To do> Give the number of lines below with "Children" in them, leaving out anything else.

Stored items>
****

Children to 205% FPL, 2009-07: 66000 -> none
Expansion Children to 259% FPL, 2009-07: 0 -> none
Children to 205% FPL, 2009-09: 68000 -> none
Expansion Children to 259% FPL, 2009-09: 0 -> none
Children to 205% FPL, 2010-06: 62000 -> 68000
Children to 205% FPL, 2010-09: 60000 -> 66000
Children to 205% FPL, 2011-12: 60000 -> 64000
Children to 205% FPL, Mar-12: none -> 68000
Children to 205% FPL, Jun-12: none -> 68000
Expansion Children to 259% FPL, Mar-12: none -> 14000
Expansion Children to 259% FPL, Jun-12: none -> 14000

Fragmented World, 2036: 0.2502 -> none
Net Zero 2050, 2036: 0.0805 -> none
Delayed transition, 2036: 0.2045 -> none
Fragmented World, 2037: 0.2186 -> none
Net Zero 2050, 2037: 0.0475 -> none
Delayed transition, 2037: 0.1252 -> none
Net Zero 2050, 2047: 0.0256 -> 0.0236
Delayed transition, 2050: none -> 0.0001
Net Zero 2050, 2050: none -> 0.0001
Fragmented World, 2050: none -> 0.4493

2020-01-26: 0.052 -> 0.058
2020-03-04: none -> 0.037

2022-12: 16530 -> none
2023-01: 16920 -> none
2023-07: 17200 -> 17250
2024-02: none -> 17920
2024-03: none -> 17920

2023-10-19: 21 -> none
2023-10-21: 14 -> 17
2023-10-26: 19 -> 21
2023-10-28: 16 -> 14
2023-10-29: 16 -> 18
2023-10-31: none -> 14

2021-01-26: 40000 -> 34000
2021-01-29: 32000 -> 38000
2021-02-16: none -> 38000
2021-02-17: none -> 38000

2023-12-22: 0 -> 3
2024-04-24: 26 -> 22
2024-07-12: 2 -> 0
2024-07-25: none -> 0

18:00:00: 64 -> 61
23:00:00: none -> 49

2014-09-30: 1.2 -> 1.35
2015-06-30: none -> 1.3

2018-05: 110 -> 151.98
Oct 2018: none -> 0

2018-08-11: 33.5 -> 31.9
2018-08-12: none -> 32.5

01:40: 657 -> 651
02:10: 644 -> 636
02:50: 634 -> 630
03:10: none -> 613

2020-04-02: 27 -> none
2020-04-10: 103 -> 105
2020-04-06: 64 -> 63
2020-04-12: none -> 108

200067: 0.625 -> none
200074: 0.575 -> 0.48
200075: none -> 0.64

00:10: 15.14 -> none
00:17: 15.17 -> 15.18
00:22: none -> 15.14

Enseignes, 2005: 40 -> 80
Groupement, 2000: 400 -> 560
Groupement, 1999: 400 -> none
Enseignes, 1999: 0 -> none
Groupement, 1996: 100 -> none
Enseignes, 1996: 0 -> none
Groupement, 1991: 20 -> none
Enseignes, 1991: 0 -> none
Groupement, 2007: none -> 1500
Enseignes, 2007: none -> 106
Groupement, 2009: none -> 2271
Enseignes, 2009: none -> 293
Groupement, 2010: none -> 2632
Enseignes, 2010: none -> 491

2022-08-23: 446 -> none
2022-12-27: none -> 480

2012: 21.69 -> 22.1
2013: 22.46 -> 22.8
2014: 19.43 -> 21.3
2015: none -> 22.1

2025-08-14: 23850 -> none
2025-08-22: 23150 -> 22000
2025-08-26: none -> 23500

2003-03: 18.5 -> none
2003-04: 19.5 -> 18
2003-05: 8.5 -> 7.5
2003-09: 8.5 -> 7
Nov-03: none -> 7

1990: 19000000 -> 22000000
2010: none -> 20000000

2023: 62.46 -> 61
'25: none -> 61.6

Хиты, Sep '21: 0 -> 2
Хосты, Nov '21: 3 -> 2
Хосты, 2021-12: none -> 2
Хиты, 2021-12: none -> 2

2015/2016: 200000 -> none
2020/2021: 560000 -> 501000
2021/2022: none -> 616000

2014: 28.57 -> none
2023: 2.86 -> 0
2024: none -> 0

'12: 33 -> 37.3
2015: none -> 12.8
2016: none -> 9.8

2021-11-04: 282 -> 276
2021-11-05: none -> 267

****

Solution> 11